Ilios had been tempted to dismiss Tino's threat, but to his fury his   lawyers had warned him that it might be better to avoid a potentially   long drawn-out and costly legal battle and simply give Tino the money he   wanted.

Give in to Tino's blackmail? Never. Ilios's mouth hardened with bitterness and pride.

Inside his head he could hear his lawyer's voice, saying apologetically,   ‘Well, in that case, then maybe you should think about finding  yourself  a wife.'

‘Why, when Tino doesn't have anything resembling a proper case?' Ilios had demanded savagely.

‘Because your cousin has nothing to lose and you have a very great deal.   Your time and your money could end up being tied up for years in a   complex legal battle.'

A battle which once engaged upon he would not be able to withdraw from unless and until he had won, Ilios acknowledged.
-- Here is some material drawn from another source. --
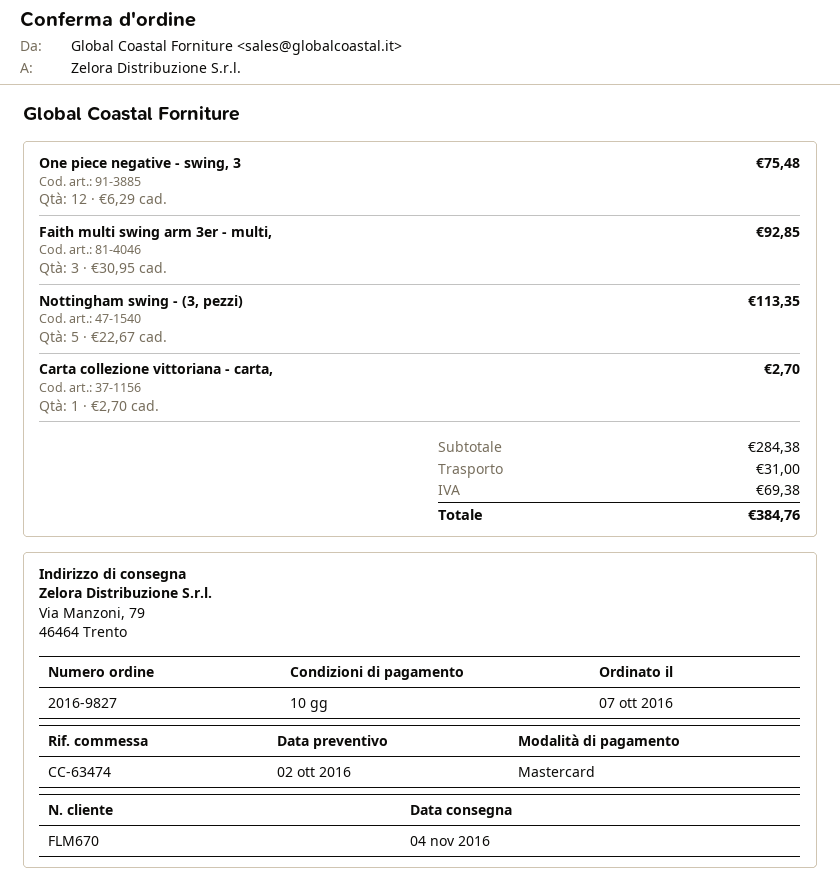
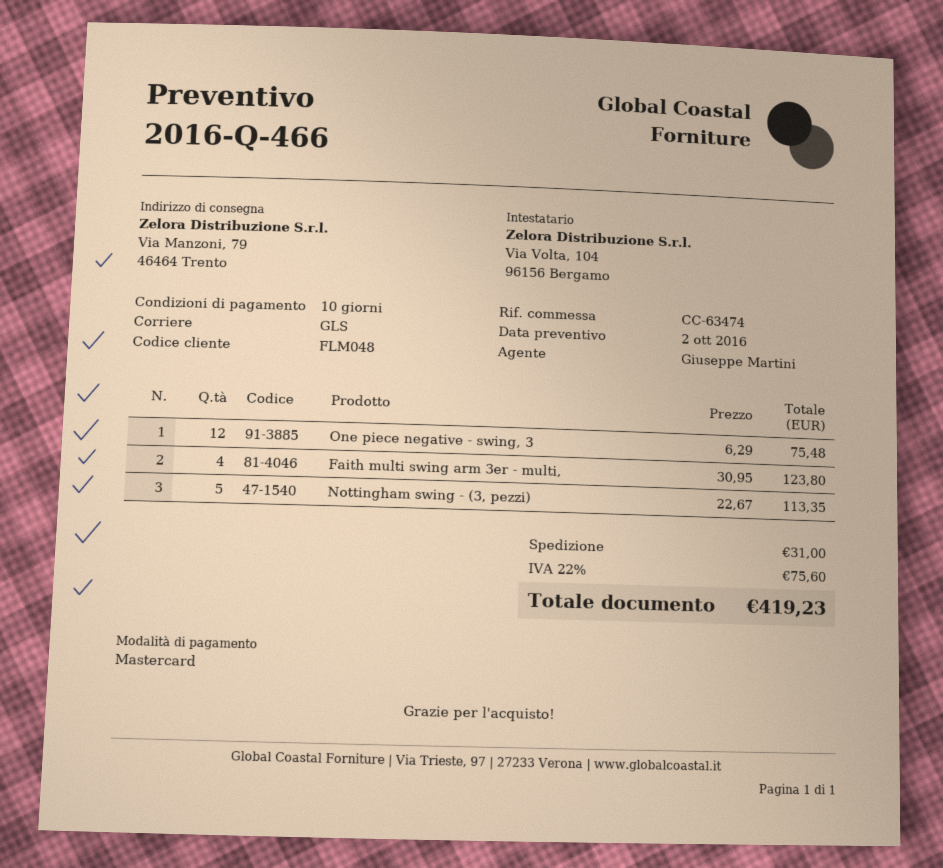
customer number: FLM670 -> FLM048
Faith multi swing arm 3er - multi,: 3 x 30.95 = 92.85 -> 4 x 30.95 = 123.80
Carta collezione vittoriana - carta,: 1 x 2.70 = 2.70 -> none
tax: 69.38 -> 75.60
total: 384.76 -> 419.23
His lawyer had suggested he take some time to review the matter, perhaps   hoping Ilios knew that he would give in and give Tino the one million   euros he wanted-a small enough sum of money to a man who was, after  all,  a billionaire. But that wasn't the point. The point was that Tino   thought that he could get the better of him by simply putting his hand   out for money he hadn't earned. There was no way that Ilios was going  to  allow that.

He had been attempting to vent some of the fury he was feeling by   felling branches from an old and diseased olive tree when he had seen a   taxi come down the road to the headland, stopping to let its passenger   get out before turning round and going back the way it had come.

Now, still wearing the old hard hat bearing the Manos Construction logo   he had put on for protection, his arms bare in a white tee shirt, his   jeans tucked into work boots, he walked out from the tree line and   watched as Lizzie looked out to sea, his arms folded across his chest.